Holding on and Letting Go

So much life has happened since we last “talked,” and I’ve honestly been too overwhelmed to stop long enough and recognize it all.  If you write it all down, that somehow makes it more real.  By now we know that I like to “keep it real,” and that doesn’t always mean it’s pretty!😬

Shortly after Lindsay turned six at the end of August, my mother-in-law, and my children’s “Gran,” passed away unexpectedly. I think we all believed that when she went to the hospital it would be a fairly quick stay, after all she had been through and survived just a couple of years ago.  When the reality started setting in that she was ready to go, I think I can speak for all of us in saying that she was the only one ready.  We simply weren’t ready to tell our kids, to accept it ourselves, and we weren’t prepared for how different life would be afterwards.  I lost my first grandparent when I was in sixth grade (the same age as my boys), and I still remember what a profound effect that had on me.  The same morning that Gran passed away, I got a call from Lindsay’s school that she wasn’t feeling well.  She pretty much acted miserable for the next few days, and I am convinced that she sensed what was going on in her own little Lindsay way! I still love to dress her in the sweet little clothes Gran had just gotten for her birthday!

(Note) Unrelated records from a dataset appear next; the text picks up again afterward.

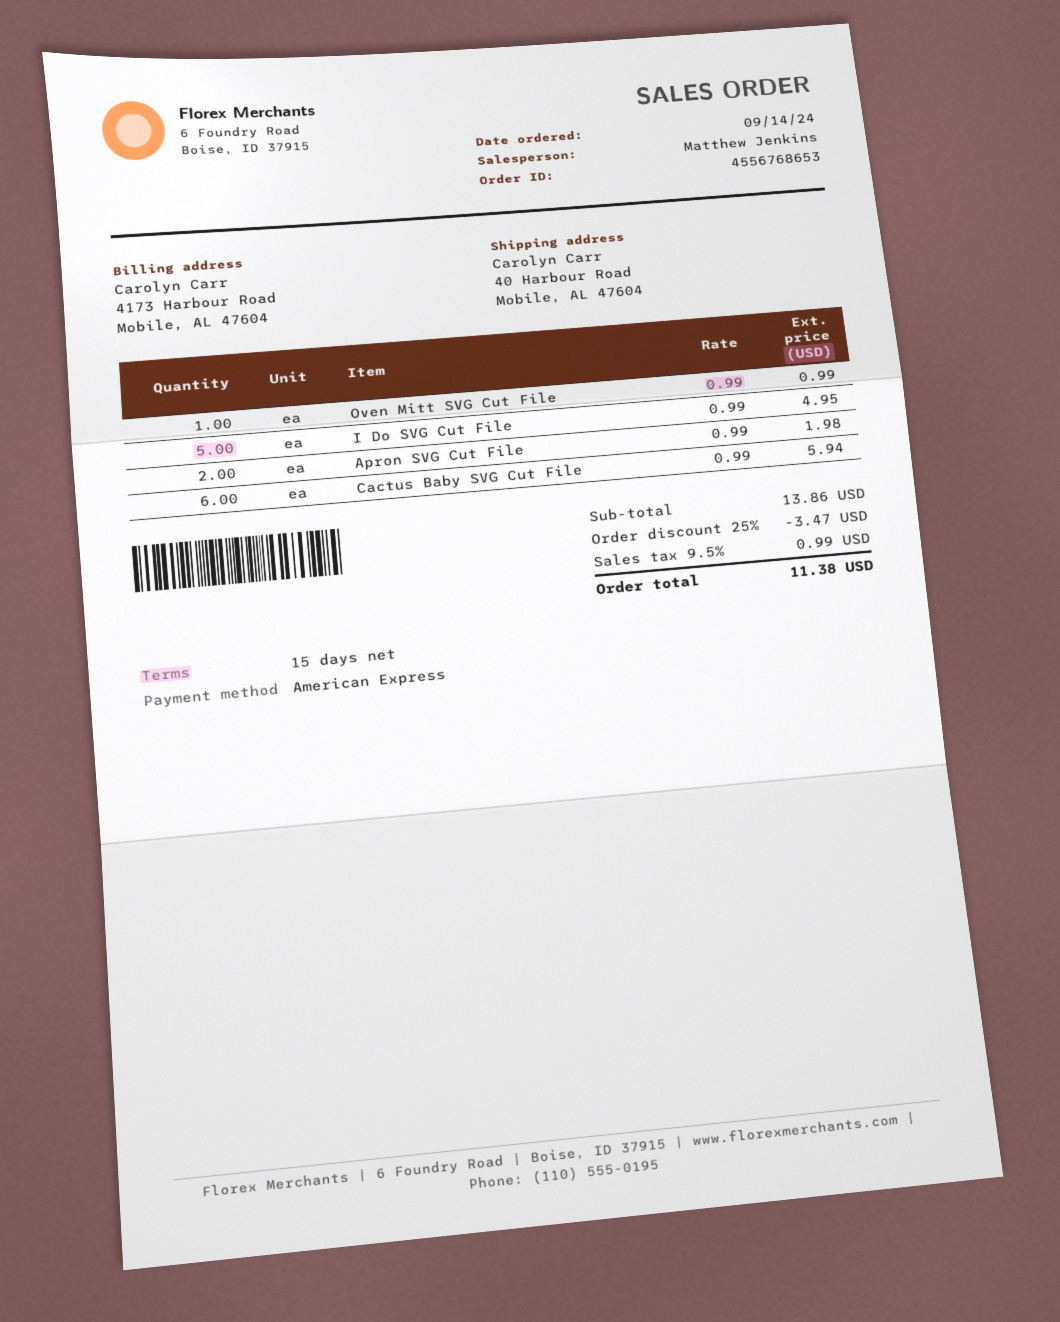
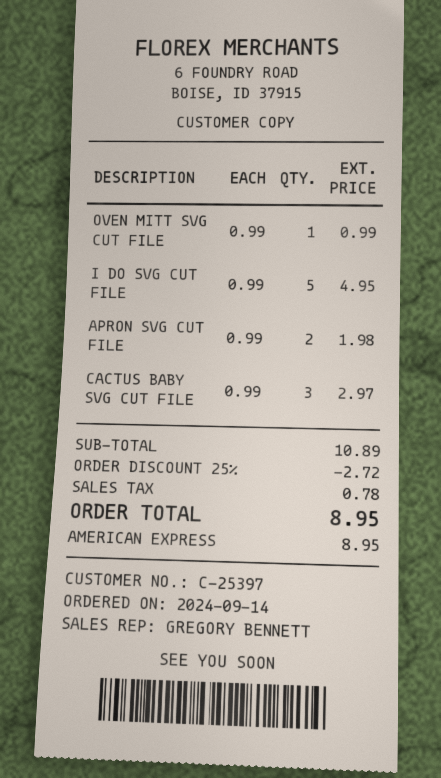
sales rep: Matthew Jenkins -> GREGORY BENNETT
Cactus Baby SVG Cut File: 6 x 0.99 = 5.94 -> 3 x 0.99 = 2.97
subtotal: 13.86 -> 10.89
discount: 25% = 3.47 -> 25% = 2.72
tax: 0.99 -> 0.78
total: 11.38 -> 8.95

We know all too well that the world keeps spinning, even when we feel as though it should stop and mourn with us.  One of my favorite memories during those first hard days was the boys’ determination to run their next cross country race in honor of Gran. They both ran their hearts out and finished together with their best times ever!  They have done really well in their first year of middle school, and Lindsay has seemed happy in kindergarten.  I know Gran would be so proud of them!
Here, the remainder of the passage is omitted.